Release Notes 

24.3.0 

Features and Improvements 

New: Added explanations for forecasting predictions! (Comparative Feature Importance)
- Added a model-agnostic prediction explainer to support forecasting tasks.
- For any data point within the forecasting horizon, this explainer can indicate which factors increased or decreased the model’s prediction compared to a previous reference point.
- The generated explanations can be retrieved either with show-in-notebook (designed based on a custom waterfall plot) or as a DataFrame.

Bug fixes 

Fixed a bug in initializing the Ray engine on Mac OS
Resolved a bug where plot_forecast would not show y_train, on series without date-time index
Fixed a bug that was causing Pipeline.refit to always reuse the same dataset given as input to Pipeline.train , when the two functions were called in sequence
Fixed multiple small bugs to improve reproducibility of results from AutoML.
Fixed a race condition occurring when model training jobs are cancelled (e.g., due to time-budgets)

24.2.0 

Features and Improvements 

Added new AutoRecommender class for supporting recommendation tasks
- Added support for ALS, BPR, ItemKNN, and Trexx models.
Made enhancements to time-series preprocessing and ML forecasting models to improve running time and quality of forecast on long time-series and those of irregular periodicity/seasonality.

Bug fixes 

Added option to provide fixed hyperparameters in a model’s search space.
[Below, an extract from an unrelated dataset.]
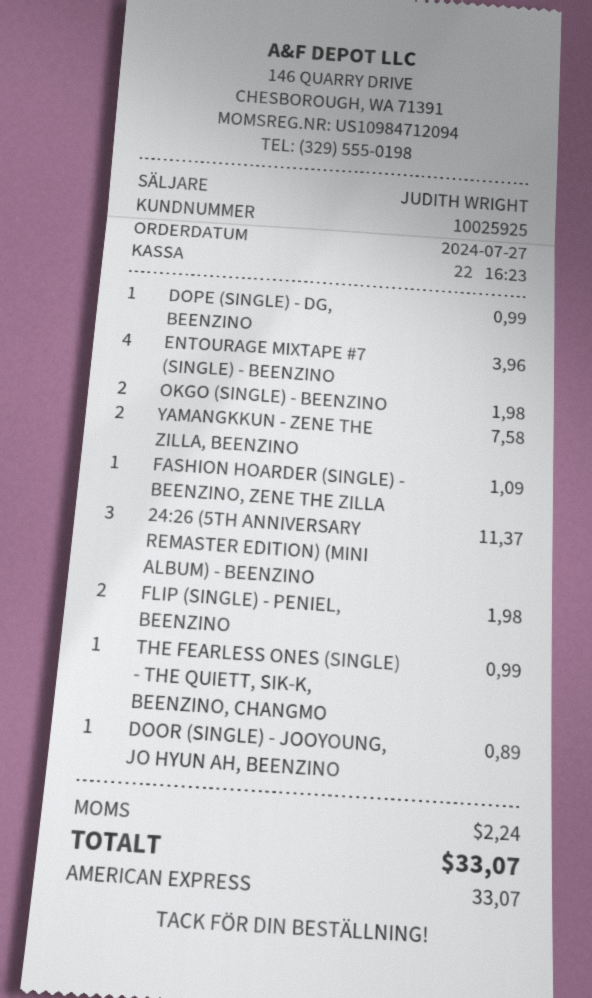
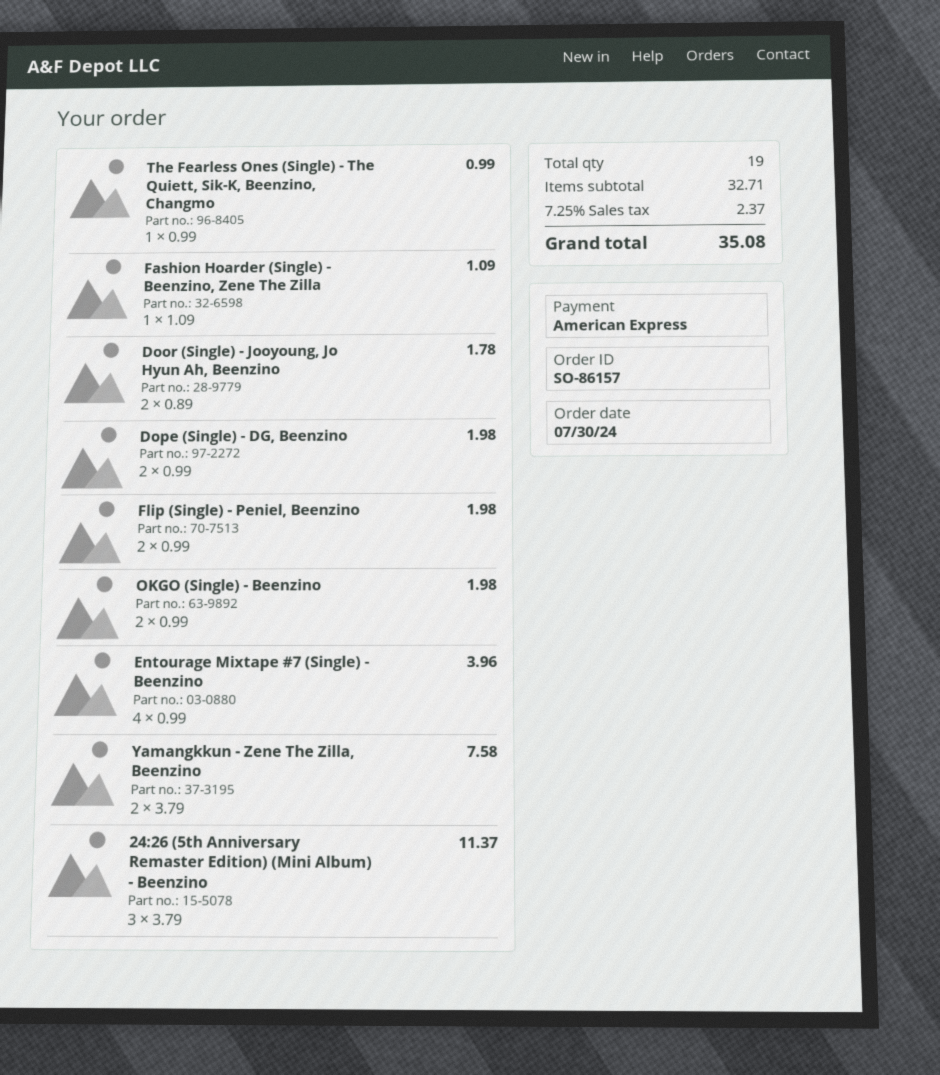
order date: 2024-07-27 -> 2024-07-30
DOPE (SINGLE) - DG, BEENZINO: 1 for 0.99 -> 2 for 1.98
DOOR (SINGLE) - JOOYOUNG, JO HYUN AH, BEENZINO: 1 for 0.89 -> 2 for 1.78
tax: 2.24 -> 2.37
total: 33.07 -> 35.08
A mix of tunable and non-tunable hyperparameters is also supported.
Fixed a bug that was occasionally causing AutoMLx to raise an exception in case of small time budgets or long computations.
Fixed HyperGD indefinite stall when the parameter space contains a categorical variable with only one possible value
Fixed a bug that was incorrectly raising import errors on some missing optional dependencies if they were not installed.
Fixed a bug that was causing forecasting on time-series with int64 index, and auto cross validation to fail.
Fixed the set of supported search strategies for hyperparameter optimization
Fixed a bug that was causing AutoMLx to select more computationally expensive models in case of small time budgets compared to previous versions.

24.1.0 

Features and Improvements 

Added regression-based ML models for forecasting: ExtratreesForecaster, LGBMForecaster, and XGBForecaster.
Added new train_model and evaluate_model_quality functions to simplify AutoML for business users, which feature:
- The ability to accept data as either a path to a CSV file or a pandas dataframe
- The train_model function will automatically identify, tune, train and return the best model it can for the provided data.
- The evaluate_model_quality function will return the score of the given model on a new, user-provided dataset.
Added James-Stein encoding as a default categorical encoder for classification and regression tasks

Bug fixes 

Fixed a bug that was causing feature selection to fail if any of the feature ranking computations failed, even though only one is required.
Fixed a bug that was causing the cache directory cleanup to occasionally fail with the Ray backend engine
Fixed a bug in AutoML that caused sub-optimal models to be returned occasionally when n_algos_tuned > 1 .
Fixed a bug that caused the SARIMAX forecasting model to converge to a poor configuration and return NaN values during model tuning.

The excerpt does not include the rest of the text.